2006-04-22 Islamabad: Pakistan's army will soon start recruiting women officers for active combat duty, a senior military official said.

'In the beginning, we will induct some 30 women cadets (for regular commission as officers) in the army's corps of signals, electrical and mechanical engineering (EME) and the legal branch,' the Associated Press of Pakistan (APP) Saturday quoted chief military spokesman Major General Shaukat Sultan as saying.

This will be the first exposure of women to these 'highly technical' branches of the army, he told the agency.

Sultan said induction of women officers in combat corps would be considered after evaluating performance of these 30 cadets, who would get commission in the army on completion of their studies and military training.
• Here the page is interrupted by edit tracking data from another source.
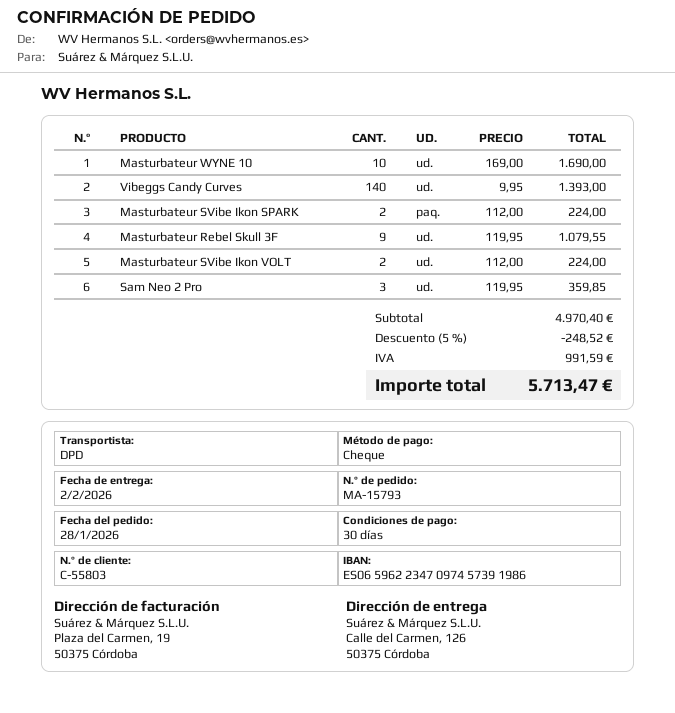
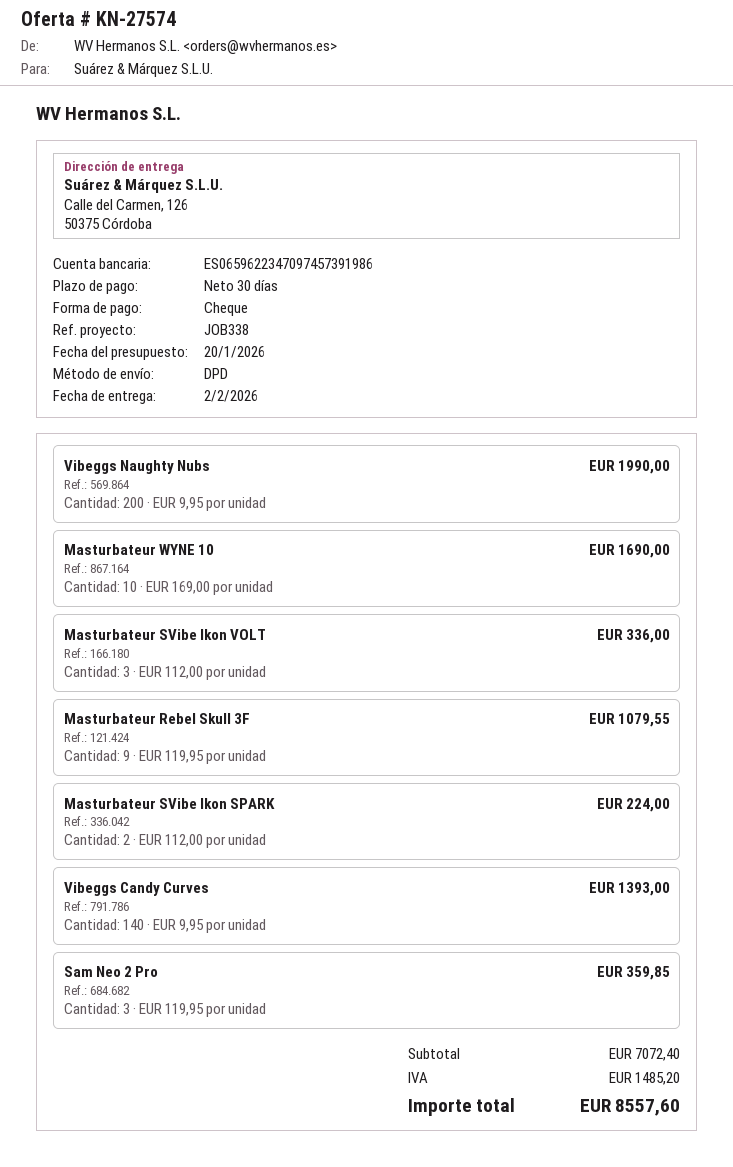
Masturbateur SVibe Ikon VOLT: 2 x 112.00 = 224.00 -> 3 x 112.00 = 336.00
Vibeggs Naughty Nubs: none -> 200 x 9.95 = 1990.00
subtotal: 4970.40 -> 7072.40
discount: 5% = 248.52 -> none
tax: 991.59 -> 1485.20
total: 5713.47 -> 8557.60

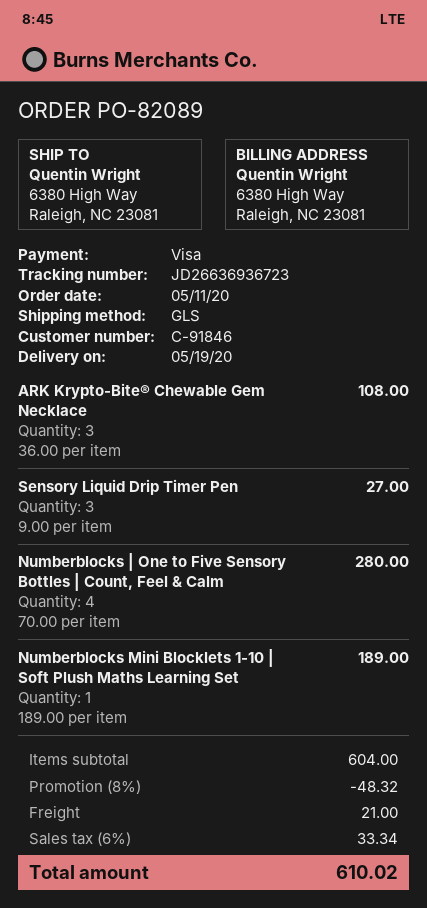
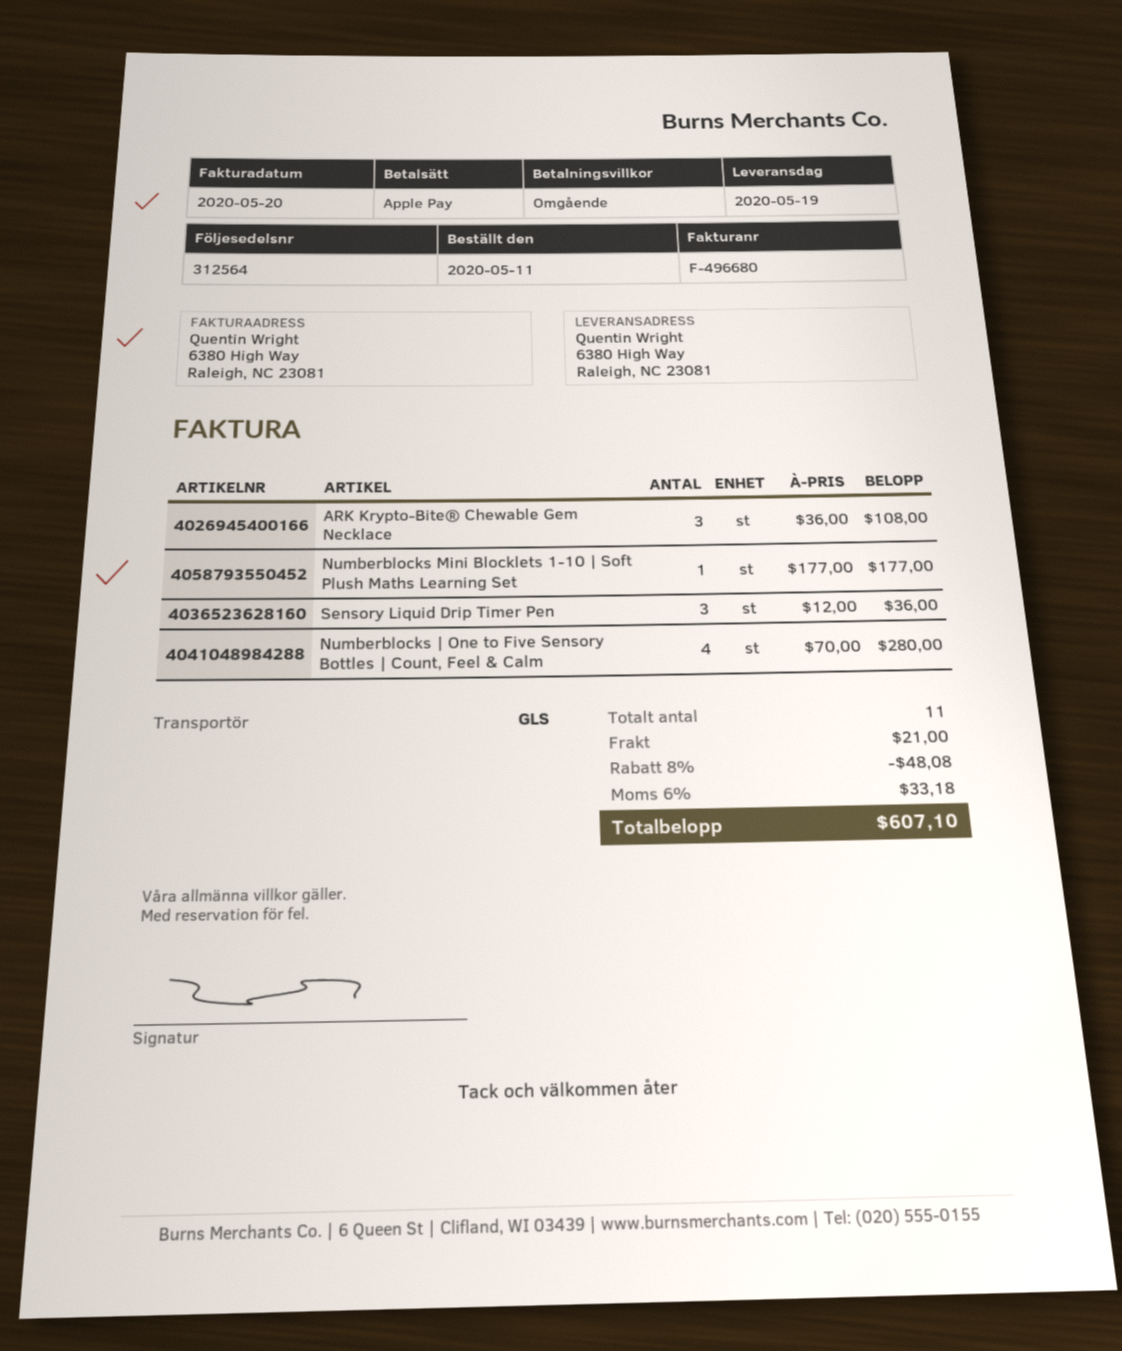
payment method: Visa -> Apple Pay
Sensory Liquid Drip Timer Pen: 3 x 9.00 = 27.00 -> 3 x 12.00 = 36.00
Numberblocks Mini Blocklets 1-10 | Soft Plush Maths Learning Set: 1 x 189.00 = 189.00 -> 1 x 177.00 = 177.00
discount: 8% = 48.32 -> 8% = 48.08
tax: 6% = 33.34 -> 6% = 33.18
total: 610.02 -> 607.10

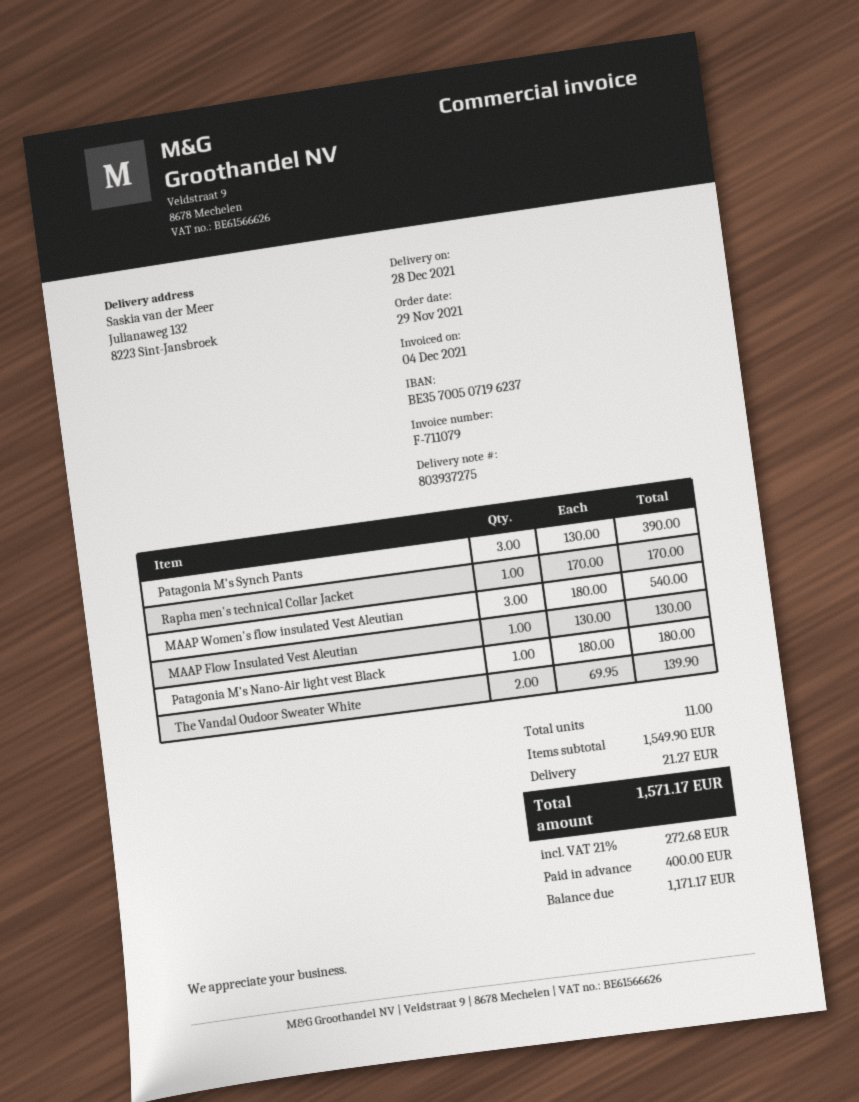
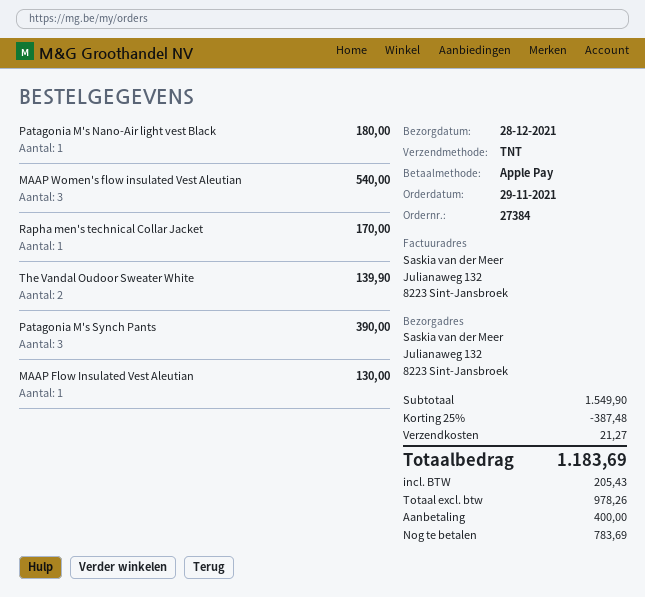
discount: none -> 25% = 387.48
tax: 272.68 -> 205.43
total: 1571.17 -> 1183.69
balance: 1171.17 -> 783.69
While women doctors and nurses are already serving the army's medical corps, they have never been part of any combat force in the over 500,000-strong army, comprising mainly infantry, armoured corps and artillery.

For the first time in its history, the army also inducted a Pakistani Sikh, as a cadet in the Pakistan military academy (PMA), some 125 km north of Islamabad.

The cadet, identified as Harcharan Singh, is set to graduate as Second Lieutenant in October 2007.

Non-Muslim minorities make some three percent of Pakistan's roughly 155 million population. Minorities' representation in the armed forces is equally low, and only a few Christian officers and soldiers are serving the forces.

Meanwhile, Pakistan Air Force (PAF) for the first time commissioned four women combat fliers in its general duty pilots (GDP) branch last month.

On April 13, two under-training female cadets of the PAF academy became the first Pakistani women to complete a Para-jumping course.